_INFORMATION SUPPLIED_
----
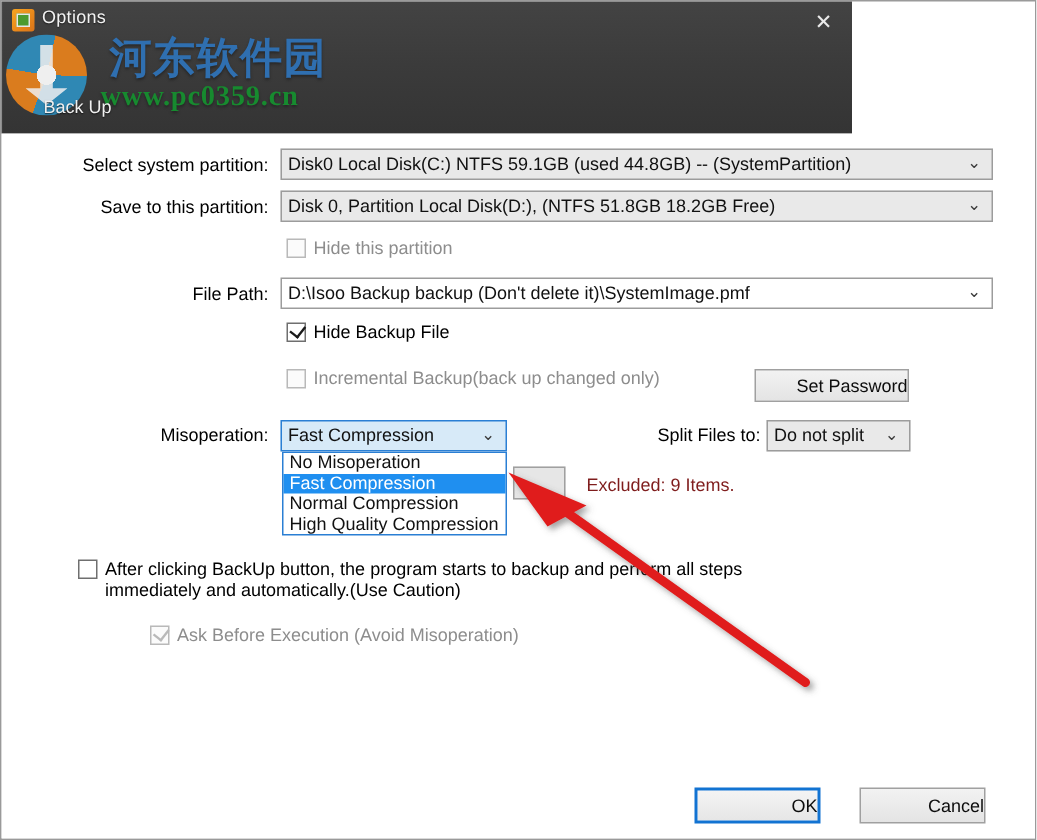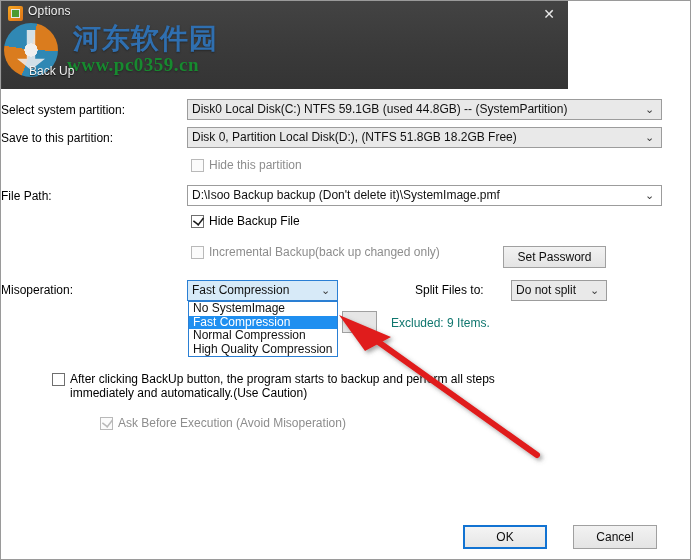--- a/index.html
+++ b/index.html
@@ -107,20 +107,21 @@
   #content {
     position: absolute; left: 0; top: 88px;
     width: 689px; height: 470px;
     background: #ffffff;
   }
 
   .lbl {
     position: absolute;
     font-size: 12px;
     color: #000;
+    text-align: right;
     white-space: nowrap;
   }
 
   
   .combo {
     position: absolute;
     height: 21px;
     background: #e9e9e9;
     border: 1px solid #9c9c9c;
     font-size: 12px;
@@ -189,32 +190,32 @@
   .cb-text.dis { color: #8d8d8d; }
   .cb-text.wrap { white-space: normal; width: 470px; line-height: 14px; }
 
   
   .btn {
     position: absolute;
     background: linear-gradient(180deg,#f2f2f2 0%,#e4e4e4 100%);
     border: 1px solid #a0a0a0;
     font-size: 12px;
     color: #0d0d0d;
-    text-align: center;
+    text-align: right;
     cursor: default;
   }
   .btn.blank { background: #e6e6e6; }
   .btn.default {
     border: 2px solid #1273d2;
     background: linear-gradient(180deg,#f4f4f4 0%,#e6e6e6 100%);
   }
 
   #excluded-text {
     position: absolute;
-    font-size: 12px; color: #0f766e; white-space: nowrap;
+    font-size: 12px; color: #7f1d1d; white-space: nowrap;
   }
 
   
   #arrow { position: absolute; left: 330px; top: 298px; z-index: 60; pointer-events: none; }
 </style>
 </head>
 <body>
 
 <div id="window">
 
@@ -300,21 +301,21 @@
         </div>
       <div class="cb-text dis">Ask Before Execution (Avoid Misoperation)</div>
     </div>
 
     <div class="btn" style="left:572px; top:436px; width:84px; height:24px; line-height:22px;">Cancel</div>
     <div class="btn default" style="left:462px; top:436px; width:84px; height:24px; line-height:20px;">OK</div>
 
   </div>
 
   <div id="dropdown">
-    <div class="opt">No SystemImage</div>
+    <div class="opt">No Misoperation</div>
     <div class="opt sel">Fast Compression</div>
     <div class="opt">Normal Compression</div>
     <div class="opt">High Quality Compression</div>
   </div>
 
   <svg id="arrow" width="230" height="175" viewBox="0 0 230 175">
     <defs>
       <filter id="sh" x="-30%" y="-30%" width="170%" height="170%">
         <feDropShadow dx="2.5" dy="2.5" stdDeviation="2" flood-color="#555" flood-opacity="0.55"></feDropShadow>
       </filter>

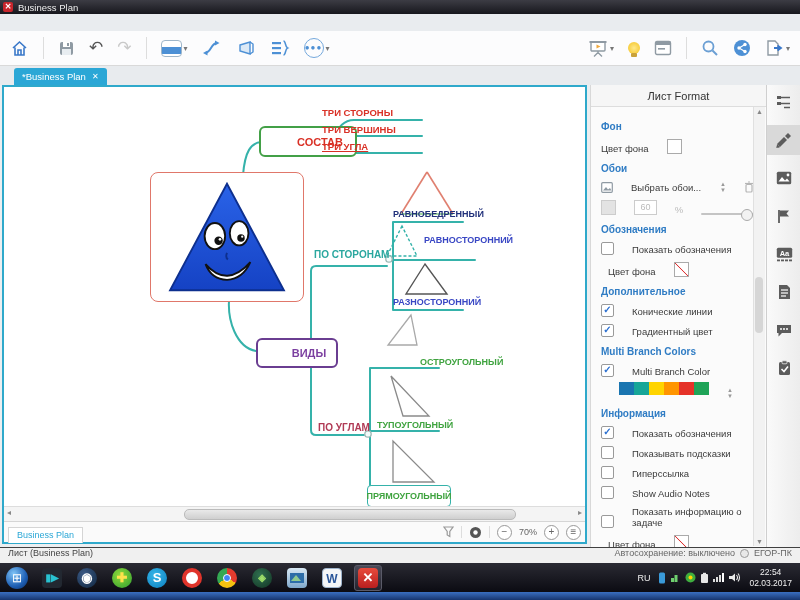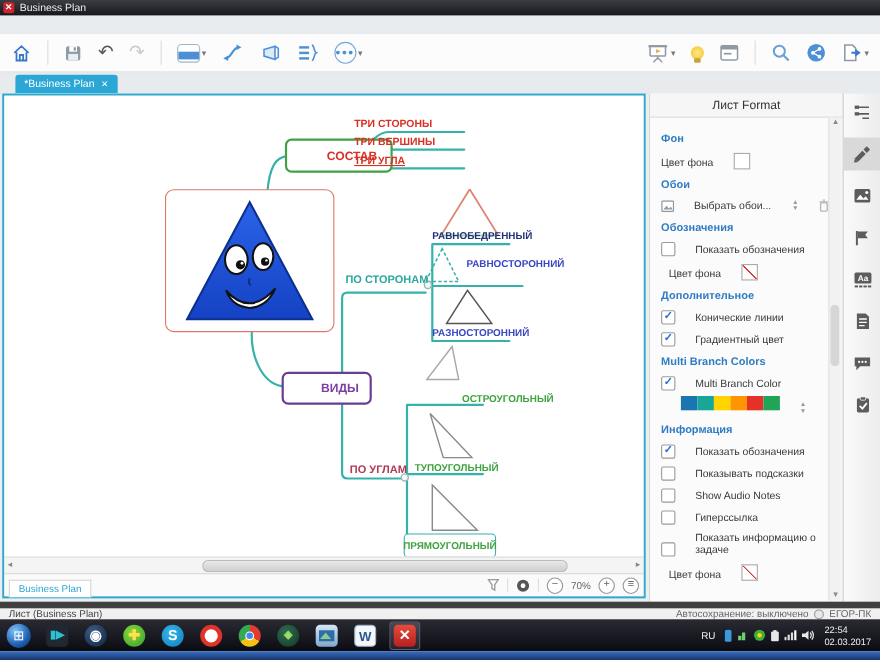--- a/index.html
+++ b/index.html
@@ -86,36 +86,36 @@
   .fp-vscroll{position:absolute;right:1px;top:22px;width:11px;bottom:1px;background:#f2f2f2;border-left:1px solid #e0e0e0;}
   .fp-vscroll .a{position:absolute;left:0;width:11px;font-size:7px;color:#888;text-align:center;}
   .fp-vthumb{position:absolute;left:1px;top:170px;width:8px;height:56px;background:#d6d6d6;border-radius:4px;}
   
   .side-strip{position:absolute;left:766px;top:0;width:34px;height:462px;
     background:linear-gradient(to right,#fafafa,#ececec);border-left:1px solid #cfcfcf;}
   .strip-ico{position:absolute;left:0;width:34px;height:30px;display:flex;align-items:center;justify-content:center;color:#5c5c5c;}
   .strip-ico.active{background:#d9d9d9;}
   
   .statusbar{position:absolute;left:0;top:547px;width:800px;height:16px;background:#f0f0f0;
-    border-top:6px solid #404040;font-size:9px;color:#444;display:flex;align-items:center;
+    border-top:1px solid #404040;font-size:9px;color:#444;display:flex;align-items:flex-start;
     padding:0 8px;box-sizing:border-box;}
   .sb-right{margin-left:auto;display:flex;align-items:center;gap:5px;color:#666;}
   .pc-dot{width:7px;height:7px;border:1px solid #999;border-radius:50%;background:#e8e8e8;}
   
   .taskbar{position:absolute;left:0;top:563px;width:800px;height:29px;
     background:linear-gradient(#2a2a33,#0b0b12);display:flex;align-items:center;padding:0 4px;box-sizing:border-box;}
   .tk{width:26px;height:24px;margin-right:9px;display:flex;align-items:center;justify-content:center;flex:none;}
   .tk.active{background:linear-gradient(#4a4a58,#23232d);border:1px solid #5a5a68;border-radius:3px;}
   .orb{width:22px;height:22px;border-radius:50%;background:radial-gradient(circle at 35% 30%,#7fc4f7,#1e5fb4 60%,#0b2e66);
     color:#fff;font-size:12px;line-height:22px;text-align:center;}
   .ico-sq{width:20px;height:20px;border-radius:4px;color:#fff;font-weight:bold;font-size:13px;
     line-height:20px;text-align:center;}
   .tray{margin-left:auto;display:flex;align-items:center;gap:8px;color:#eee;}
   .tray .lang{font-size:9px;}
-  .clock{font-size:8.5px;line-height:1.25;color:#f0f0f0;margin-right:4px;}
+  .clock{font-size:8.5px;text-align:center;line-height:1.25;color:#f0f0f0;margin-right:4px;}
   .tray-ic{display:flex;align-items:center;gap:4px;}
   .bottom-strip{position:absolute;left:0;top:592px;width:800px;height:8px;
     background:linear-gradient(#3a6fc0,#17356e);}
   svg{display:block;}
 </style>
 </head>
 <body>
 
 <div class="screen">
 
@@ -343,20 +343,28 @@
             <path d="M2 8.5 L5 5 L7 7.5 L9 6 L10.5 8.5 Z" fill="#8f9aa3"></path>
           </svg>
           <span>Выбрать обои...</span>
           <span class="stepper" style="margin-left:auto;">▲<br>▼</span>
           <svg width="10" height="12" viewBox="0 0 10 12">
             <rect x="2" y="3.5" width="6" height="7.5" rx="1" fill="none" stroke="#b5b5b5" stroke-width="1.2"></rect>
             <line x1="1" y1="2.5" x2="9" y2="2.5" stroke="#b5b5b5" stroke-width="1.2"></line>
             <line x1="4" y1="1" x2="6" y2="1" stroke="#b5b5b5" stroke-width="1.2"></line>
           </svg>
         </div>
+        <div class="fp-row">
+          <span class="swatch" style="background:#e3e3e3;border-color:#ccc;"></span>
+          <span class="opacity-box">60</span>
+          <span style="color:#bbb;">%</span>
+          <span class="slider">
+              <i></i>
+            </span>
+        </div>
         <div class="fp-h">Обозначения</div>
         <div class="fp-row">
           <span class="cb"></span>
           <span>Показать обозначения</span>
         </div>
         <div class="fp-row" style="margin-left:7px;">
           <span>Цвет фона</span>
           <span class="swatch none"></span>
         </div>
         <div class="fp-h">Дополнительное</div>
@@ -388,25 +396,25 @@
         <div class="fp-row">
           <span class="cb">✓</span>
           <span>Показать обозначения</span>
         </div>
         <div class="fp-row">
           <span class="cb"></span>
           <span>Показывать подсказки</span>
         </div>
         <div class="fp-row">
           <span class="cb"></span>
+          <span>Гиперссылка</span>
+        </div>
+        <div class="fp-row">
+          <span class="cb"></span>
           <span>Show Audio Notes</span>
-        </div>
-        <div class="fp-row">
-          <span class="cb"></span>
-          <span>Гиперссылка</span>
         </div>
         <div class="fp-row">
           <span class="cb"></span>
           <span>Показать информацию о задаче</span>
         </div>
         <div class="fp-row" style="margin-left:7px;">
           <span>Цвет фона</span>
           <span class="swatch none"></span>
         </div>
       </div>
----
_TASK DESCRIPTION_
Each record should be written out again exactly, though without its pictures.

_REPLY TO THE TASK_
--- a/index.html
+++ b/index.html
@@ -107,20 +107,21 @@
   #content {
     position: absolute; left: 0; top: 88px;
     width: 689px; height: 470px;
     background: #ffffff;
   }
 
   .lbl {
     position: absolute;
     font-size: 12px;
     color: #000;
+    text-align: right;
     white-space: nowrap;
   }
 
   
   .combo {
     position: absolute;
     height: 21px;
     background: #e9e9e9;
     border: 1px solid #9c9c9c;
     font-size: 12px;
@@ -189,32 +190,32 @@
   .cb-text.dis { color: #8d8d8d; }
   .cb-text.wrap { white-space: normal; width: 470px; line-height: 14px; }
 
   
   .btn {
     position: absolute;
     background: linear-gradient(180deg,#f2f2f2 0%,#e4e4e4 100%);
     border: 1px solid #a0a0a0;
     font-size: 12px;
     color: #0d0d0d;
-    text-align: center;
+    text-align: right;
     cursor: default;
   }
   .btn.blank { background: #e6e6e6; }
   .btn.default {
     border: 2px solid #1273d2;
     background: linear-gradient(180deg,#f4f4f4 0%,#e6e6e6 100%);
   }
 
   #excluded-text {
     position: absolute;
-    font-size: 12px; color: #0f766e; white-space: nowrap;
+    font-size: 12px; color: #7f1d1d; white-space: nowrap;
   }
 
   
   #arrow { position: absolute; left: 330px; top: 298px; z-index: 60; pointer-events: none; }
 </style>
 </head>
 <body>
 
 <div id="window">
 
@@ -300,21 +301,21 @@
         </div>
       <div class="cb-text dis">Ask Before Execution (Avoid Misoperation)</div>
     </div>
 
     <div class="btn" style="left:572px; top:436px; width:84px; height:24px; line-height:22px;">Cancel</div>
     <div class="btn default" style="left:462px; top:436px; width:84px; height:24px; line-height:20px;">OK</div>
 
   </div>
 
   <div id="dropdown">
-    <div class="opt">No SystemImage</div>
+    <div class="opt">No Misoperation</div>
     <div class="opt sel">Fast Compression</div>
     <div class="opt">Normal Compression</div>
     <div class="opt">High Quality Compression</div>
   </div>
 
   <svg id="arrow" width="230" height="175" viewBox="0 0 230 175">
     <defs>
       <filter id="sh" x="-30%" y="-30%" width="170%" height="170%">
         <feDropShadow dx="2.5" dy="2.5" stdDeviation="2" flood-color="#555" flood-opacity="0.55"></feDropShadow>
       </filter>

--- a/index.html
+++ b/index.html
@@ -86,36 +86,36 @@
   .fp-vscroll{position:absolute;right:1px;top:22px;width:11px;bottom:1px;background:#f2f2f2;border-left:1px solid #e0e0e0;}
   .fp-vscroll .a{position:absolute;left:0;width:11px;font-size:7px;color:#888;text-align:center;}
   .fp-vthumb{position:absolute;left:1px;top:170px;width:8px;height:56px;background:#d6d6d6;border-radius:4px;}
   
   .side-strip{position:absolute;left:766px;top:0;width:34px;height:462px;
     background:linear-gradient(to right,#fafafa,#ececec);border-left:1px solid #cfcfcf;}
   .strip-ico{position:absolute;left:0;width:34px;height:30px;display:flex;align-items:center;justify-content:center;color:#5c5c5c;}
   .strip-ico.active{background:#d9d9d9;}
   
   .statusbar{position:absolute;left:0;top:547px;width:800px;height:16px;background:#f0f0f0;
-    border-top:6px solid #404040;font-size:9px;color:#444;display:flex;align-items:center;
+    border-top:1px solid #404040;font-size:9px;color:#444;display:flex;align-items:flex-start;
     padding:0 8px;box-sizing:border-box;}
   .sb-right{margin-left:auto;display:flex;align-items:center;gap:5px;color:#666;}
   .pc-dot{width:7px;height:7px;border:1px solid #999;border-radius:50%;background:#e8e8e8;}
   
   .taskbar{position:absolute;left:0;top:563px;width:800px;height:29px;
     background:linear-gradient(#2a2a33,#0b0b12);display:flex;align-items:center;padding:0 4px;box-sizing:border-box;}
   .tk{width:26px;height:24px;margin-right:9px;display:flex;align-items:center;justify-content:center;flex:none;}
   .tk.active{background:linear-gradient(#4a4a58,#23232d);border:1px solid #5a5a68;border-radius:3px;}
   .orb{width:22px;height:22px;border-radius:50%;background:radial-gradient(circle at 35% 30%,#7fc4f7,#1e5fb4 60%,#0b2e66);
     color:#fff;font-size:12px;line-height:22px;text-align:center;}
   .ico-sq{width:20px;height:20px;border-radius:4px;color:#fff;font-weight:bold;font-size:13px;
     line-height:20px;text-align:center;}
   .tray{margin-left:auto;display:flex;align-items:center;gap:8px;color:#eee;}
   .tray .lang{font-size:9px;}
-  .clock{font-size:8.5px;line-height:1.25;color:#f0f0f0;margin-right:4px;}
+  .clock{font-size:8.5px;text-align:center;line-height:1.25;color:#f0f0f0;margin-right:4px;}
   .tray-ic{display:flex;align-items:center;gap:4px;}
   .bottom-strip{position:absolute;left:0;top:592px;width:800px;height:8px;
     background:linear-gradient(#3a6fc0,#17356e);}
   svg{display:block;}
 </style>
 </head>
 <body>
 
 <div class="screen">
 
@@ -343,20 +343,28 @@
             <path d="M2 8.5 L5 5 L7 7.5 L9 6 L10.5 8.5 Z" fill="#8f9aa3"></path>
           </svg>
           <span>Выбрать обои...</span>
           <span class="stepper" style="margin-left:auto;">▲<br>▼</span>
           <svg width="10" height="12" viewBox="0 0 10 12">
             <rect x="2" y="3.5" width="6" height="7.5" rx="1" fill="none" stroke="#b5b5b5" stroke-width="1.2"></rect>
             <line x1="1" y1="2.5" x2="9" y2="2.5" stroke="#b5b5b5" stroke-width="1.2"></line>
             <line x1="4" y1="1" x2="6" y2="1" stroke="#b5b5b5" stroke-width="1.2"></line>
           </svg>
         </div>
+        <div class="fp-row">
+          <span class="swatch" style="background:#e3e3e3;border-color:#ccc;"></span>
+          <span class="opacity-box">60</span>
+          <span style="color:#bbb;">%</span>
+          <span class="slider">
+              <i></i>
+            </span>
+        </div>
         <div class="fp-h">Обозначения</div>
         <div class="fp-row">
           <span class="cb"></span>
           <span>Показать обозначения</span>
         </div>
         <div class="fp-row" style="margin-left:7px;">
           <span>Цвет фона</span>
           <span class="swatch none"></span>
         </div>
         <div class="fp-h">Дополнительное</div>
@@ -388,25 +396,25 @@
         <div class="fp-row">
           <span class="cb">✓</span>
           <span>Показать обозначения</span>
         </div>
         <div class="fp-row">
           <span class="cb"></span>
           <span>Показывать подсказки</span>
         </div>
         <div class="fp-row">
           <span class="cb"></span>
+          <span>Гиперссылка</span>
+        </div>
+        <div class="fp-row">
+          <span class="cb"></span>
           <span>Show Audio Notes</span>
-        </div>
-        <div class="fp-row">
-          <span class="cb"></span>
-          <span>Гиперссылка</span>
         </div>
         <div class="fp-row">
           <span class="cb"></span>
           <span>Показать информацию о задаче</span>
         </div>
         <div class="fp-row" style="margin-left:7px;">
           <span>Цвет фона</span>
           <span class="swatch none"></span>
         </div>
       </div>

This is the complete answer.